[ABGESAGT] Krieg nach innen: Zur Transformation russischer Regionen im Ukraine-Krieg

Vortrag
Sitzungstermin
Donnerstag (21. September 2023), 18:15–19:45
Sitzungsraum
HZ 3
Autor*innen
Helmut Klüter (Greifswald)
Kurz­be­schreib­ung
Vor dem Hintergrund des Angriffs auf die Ukraine inszeniert das russische Regime zusätzlich einen „Krieg nach innen“, der regional sehr unterschiedlich geführt wird. Dieser Aspekt, die Nutzung neuer Kommunikations- und Informationsmöglichkeiten erfordern, dass traditionelle Konzepte zur Abgrenzung von Krieg und Frieden überarbeitet und ergänzt werden sollten.

Abstract

Aus heutiger Sicht liest sich der Artikel „War and peace: What’s the difference?“ von David Keen wie ein Märchen aus alter Zeit:

Unter den damaligen Bedingungen hatte man also Zeit und Muße, in angenehmer räumlicher Ferne über Definitionsprobleme des Krieges an sich zu philosophieren. Keen übernimmt dabei implizit das zynische Narrativ von kleinen Kriegen, die im Übrigen den großen Frieden nicht allzu sehr stören.

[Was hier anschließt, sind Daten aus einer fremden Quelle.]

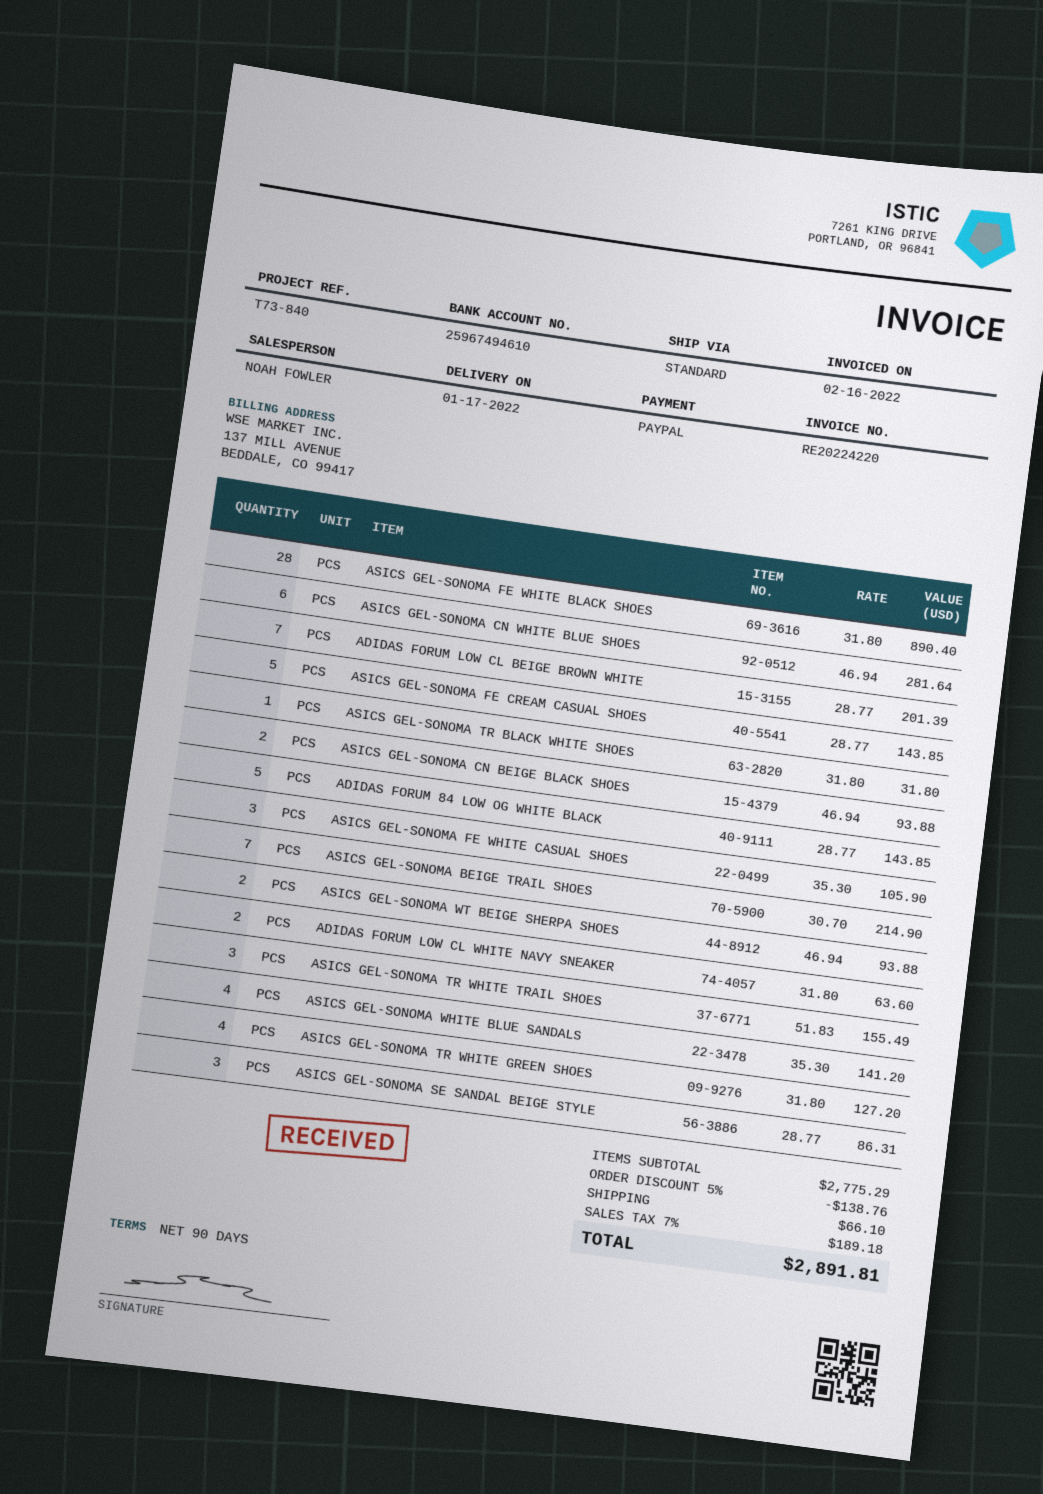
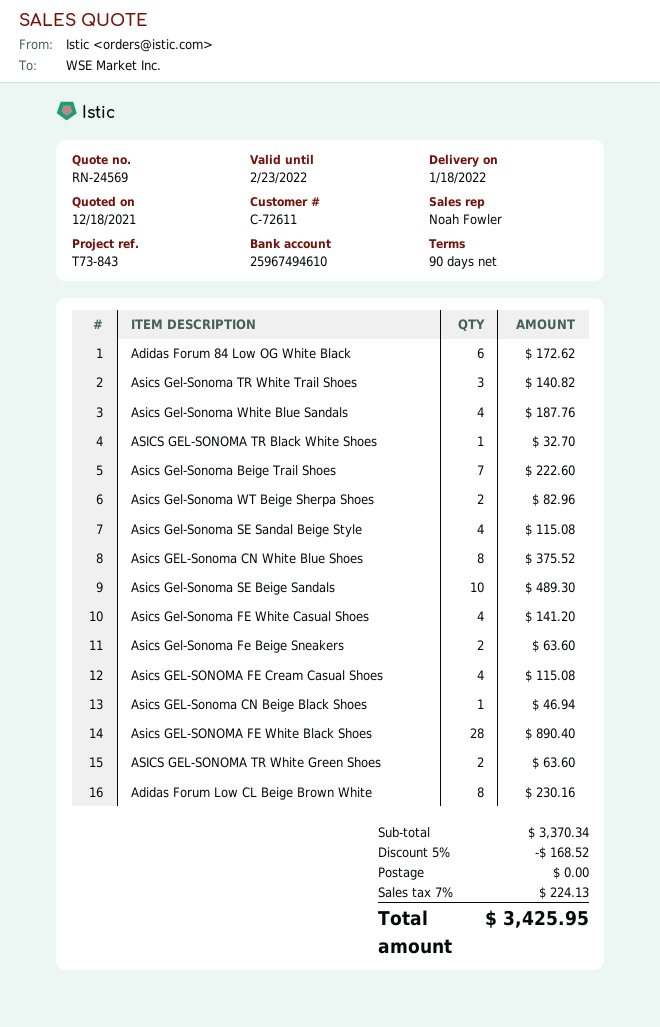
delivery date: 2022-01-17 -> 2022-01-18
reference: T73-840 -> T73-843
ASICS GEL-SONOMA CN WHITE BLUE SHOES: 6 for 281.64 -> 8 for 375.52
ADIDAS FORUM LOW CL BEIGE BROWN WHITE: 7 for 201.39 -> 8 for 230.16
ASICS GEL-SONOMA FE CREAM CASUAL SHOES: 5 for 143.85 -> 4 for 115.08
ASICS GEL-SONOMA TR BLACK WHITE SHOES: 1 for 31.80 -> 1 for 32.70
ASICS GEL-SONOMA CN BEIGE BLACK SHOES: 2 for 93.88 -> 1 for 46.94
ADIDAS FORUM 84 LOW OG WHITE BLACK: 5 for 143.85 -> 6 for 172.62
ASICS GEL-SONOMA FE WHITE CASUAL SHOES: 3 for 105.90 -> 4 for 141.20
ASICS GEL-SONOMA BEIGE TRAIL SHOES: 7 for 214.90 -> 7 for 222.60
ASICS GEL-SONOMA WT BEIGE SHERPA SHOES: 2 for 93.88 -> 2 for 82.96
ADIDAS FORUM LOW CL WHITE NAVY SNEAKER: 2 for 63.60 -> none
ASICS GEL-SONOMA TR WHITE TRAIL SHOES: 3 for 155.49 -> 3 for 140.82
ASICS GEL-SONOMA WHITE BLUE SANDALS: 4 for 141.20 -> 4 for 187.76
ASICS GEL-SONOMA TR WHITE GREEN SHOES: 4 for 127.20 -> 2 for 63.60
ASICS GEL-SONOMA SE SANDAL BEIGE STYLE: 3 for 86.31 -> 4 for 115.08
Asics Gel-Sonoma SE Beige Sandals: none -> 10 for 489.30
Asics Gel-Sonoma Fe Beige Sneakers: none -> 2 for 63.60
subtotal: 2775.29 -> 3370.34
discount: 5% = 138.76 -> 5% = 168.52
shipping: 66.10 -> 0.00
tax: 7% = 189.18 -> 7% = 224.13
total: 2891.81 -> 3425.95

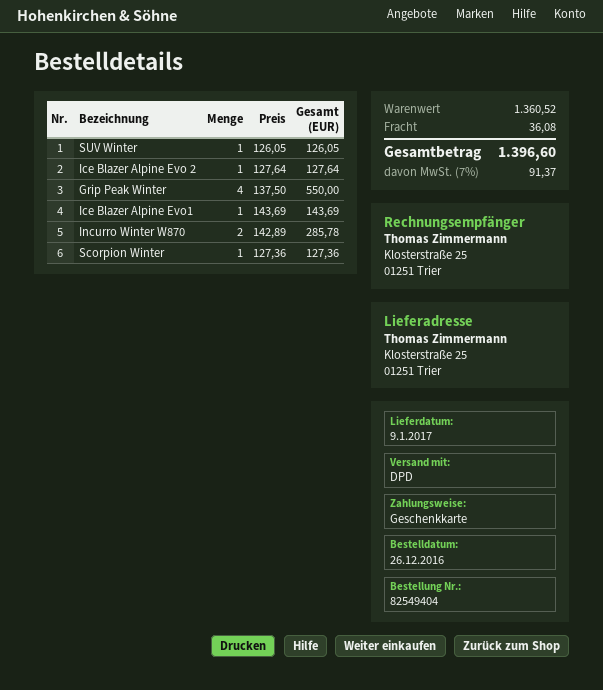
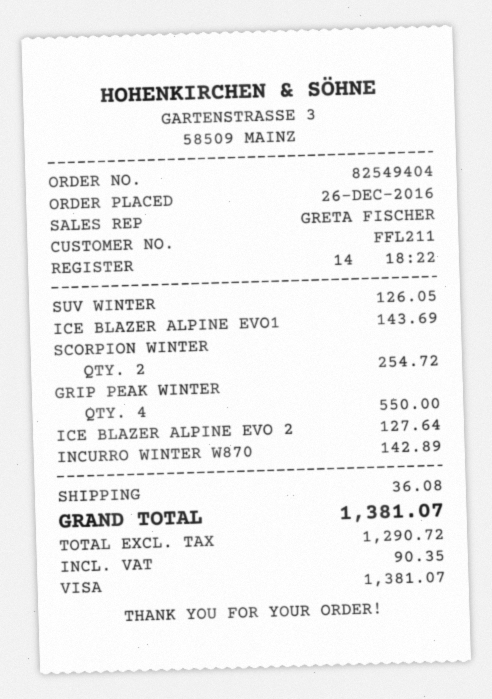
payment method: gift card -> Visa
Incurro Winter W870: 2 for 285.78 -> 1 for 142.89
Scorpion Winter: 1 for 127.36 -> 2 for 254.72
tax: 91.37 -> 90.35
total: 1396.60 -> 1381.07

Inzwischen findet der große Krieg statt. Erstaunt nimmt man zur Kenntnis, dass viele von Keens Überlegungen sich in der heutigen russischen Kriegspropaganda wiederfinden. Das gilt nicht nur für die beschwichtigende Maskierung des Krieges als „spezielle Militäroperation“, sondern auch für viele Detailargumentationen. Dies ist nur eine der Facetten, des „Krieges nach innen“: Für innere Sicherheit und Justiz wurden im russischen Föderationshaushalt 2022 etwa 2,8 Billionen Rubel ausgegeben. 2023 sind für diesen Haushaltsposten 4,4 Billionen Rubel (+58%) vorgesehen. Bis 2025 soll er auf 4,3 Billionen Rubel leicht absinken. Im selben Zeitraum sind für öffentliche Verteidigungsausgaben, also für den Krieg nach außen, 2023 5 Billionen, 2024 4,7 Billionen und für 2025 4,2 Billionen Rubel eingeplant. (https://www.researchgate.net/publication/368397352_2023-01-28_Zum_Widerstand_gegen_den_Ukraine-Krieg_in_Russland_Vortrag_R_e_g_u_n_G_58, Folie 44). Nach der Haushaltsprognose wird ab 2025 der Krieg nach innen teurer als der Krieg nach außen sein. Die innerrussischen Kosten der Umstellung auf Kriegsindustrie und Kriegslogistik sind darin noch nicht enthalten. Krieg nach innen gewinnt damit qualitativ und quantitativ Dimensionen, die Keen noch gar nicht ermessen konnte.

In meinem Beitrag soll anhand der Regionalstatistik und anderer Daten dargestellt werden, wie das Regime versucht, unter weltgesellschaftlichen Kommunikations- und Wirtschaftsbedingungen bestimmte Bereiche zu isolieren, zu kontrollieren und zu kriminalisieren. Dabei geht es über das übliche Verständnis von Propaganda, Repression und Unterdrückung weit hinaus. Unter anderem greift es bewusst US-amerikanische Vorbilder wie den Foreign Agents Registration Act (FARA 1938/1966/1995/2007) und House Committee on Un-American Activities (HCUA 1938/1945, aufgelöst 1975) auf. Bisher konnte allerdings trotz des enormen Mitteleinsatzes der Widerstand der vielfältigen, teils äußerst kreativen und sich weiter diversifizierenden Anti-Kriegsbewegungen in Russland nicht gebrochen werden.